• Records supplied
+--

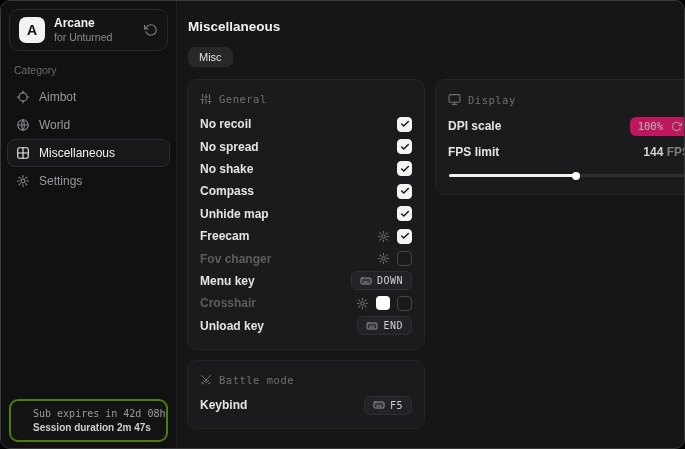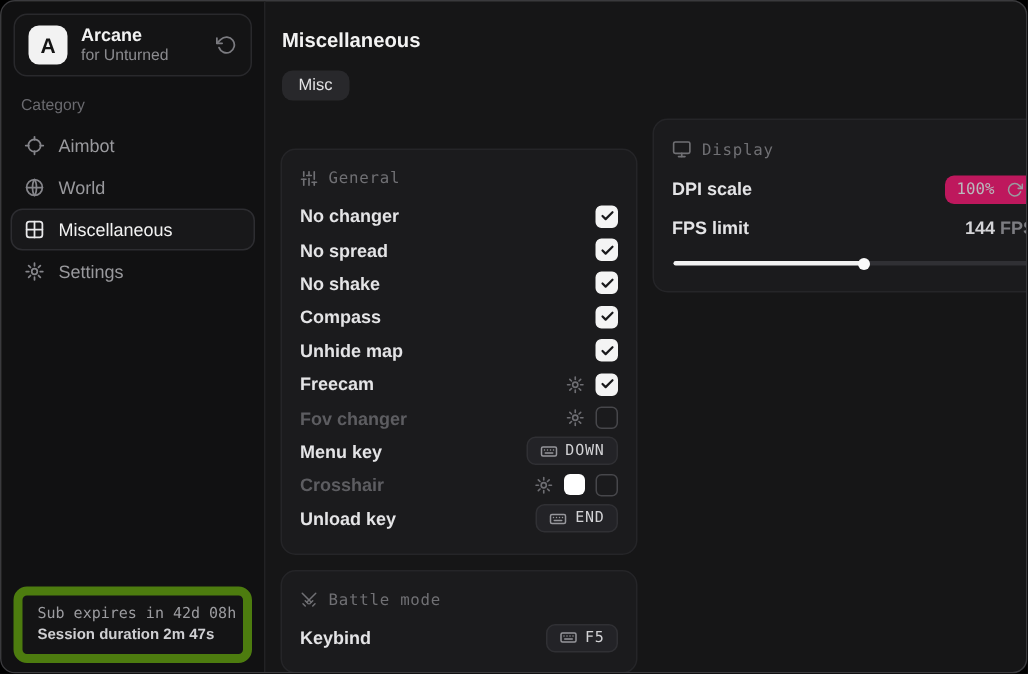--- a/index.html
+++ b/index.html
@@ -37,7 +37,7 @@
   .page-title{font-size:13.5px;font-weight:bold;color:#f2f2f2;margin:2px 0 0 1px;}
   .tab-pill{display:inline-flex;align-items:center;margin:13px 0 0 1px;background:#28282b;border-radius:7px;padding:4px 11px;font-size:11px;color:#e3e3e5;cursor:pointer;}
   .content{display:flex;gap:10px;margin-top:12px;align-items:flex-start;}
-  .col-left{width:238px;flex-shrink:0;margin-top:20px;}
+  .col-left{width:238px;flex-shrink:0;}
   .col-right{width:268px;flex-shrink:0;}
   .panel{background:#1b1b1d;border:1px solid #252528;border-radius:10px;padding:10px 12px 12px;}
   .panel + .panel{margin-top:10px;}

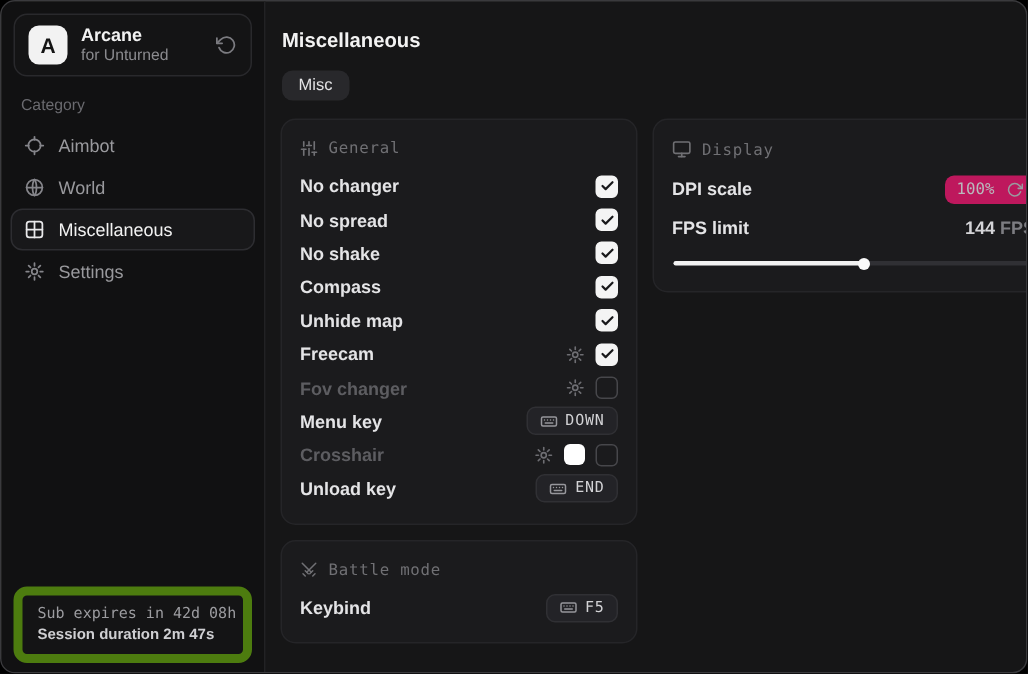--- a/index.html
+++ b/index.html
@@ -168,7 +168,7 @@
           </div>
 
           <div class="row">
-            <span class="row-label">No changer</span>
+            <span class="row-label">No recoil</span>
             <div class="controls">
               <span class="checkbox checked">
                   <svg width="10" height="10" viewBox="0 0 24 24" fill="none" stroke="#19191b" stroke-width="3.5" stroke-linecap="round" stroke-linejoin="round">

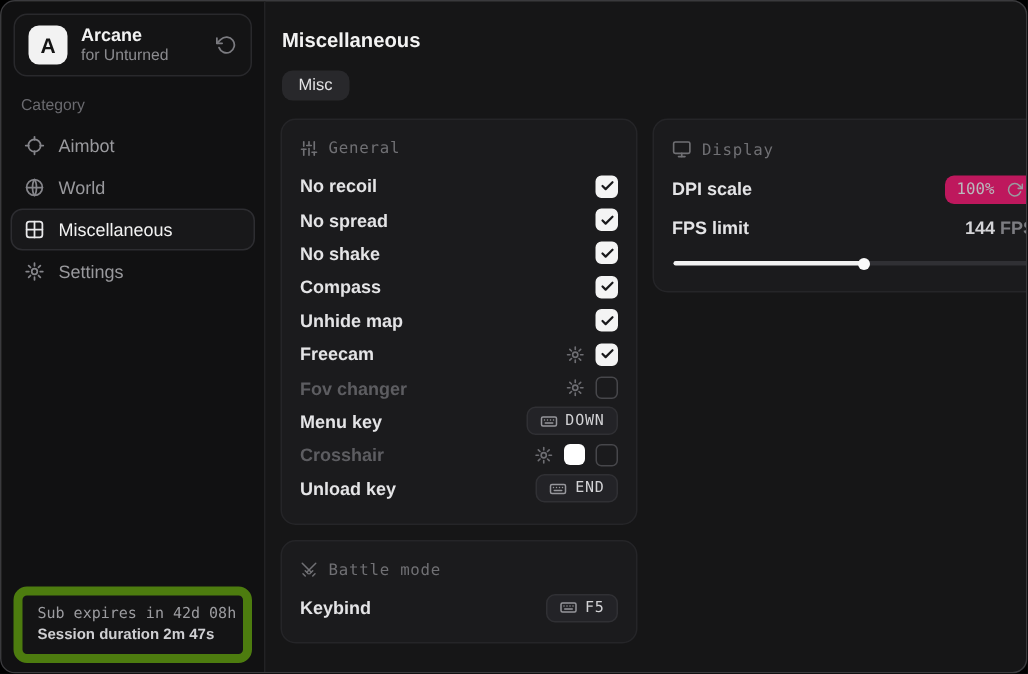--- a/index.html
+++ b/index.html
@@ -29,7 +29,7 @@
   .nav-item .nicon{display:flex;color:#85858a;}
   .nav-item.active{background:#18181a;border-color:#2d2d31;color:#f2f2f2;}
   .nav-item.active .nicon{color:#e8e8ea;}
-  .sidebar-footer{position:absolute;left:8px;right:8px;bottom:6px;border:6px solid #4d7c0f;border-radius:9px;padding:7px 10px;background:#141415;}
+  .sidebar-footer{position:absolute;left:8px;right:8px;bottom:6px;border:2px solid #4d7c0f;border-radius:9px;padding:7px 22px;background:#141415;}
   .sub-expires{font-family:"DejaVu Sans Mono", monospace;font-size:10px;color:#9c9ca0;white-space:nowrap;}
   .session-duration{margin-top:3px;font-size:10px;color:#cfcfd2;font-weight:bold;white-space:nowrap;}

+--

• Problem description
When the string "background" appears in a line of the records above, that line is to be copied.

• Solution
   .tab-pill{display:inline-flex;align-items:center;margin:13px 0 0 1px;background:#28282b;border-radius:7px;padding:4px 11px;font-size:11px;color:#e3e3e5;cursor:pointer;}
   .panel{background:#1b1b1d;border:1px solid #252528;border-radius:10px;padding:10px 12px 12px;}
   .nav-item.active{background:#18181a;border-color:#2d2d31;color:#f2f2f2;}
-  .sidebar-footer{position:absolute;left:8px;right:8px;bottom:6px;border:6px solid #4d7c0f;border-radius:9px;padding:7px 10px;background:#141415;}
+  .sidebar-footer{position:absolute;left:8px;right:8px;bottom:6px;border:2px solid #4d7c0f;border-radius:9px;padding:7px 22px;background:#141415;}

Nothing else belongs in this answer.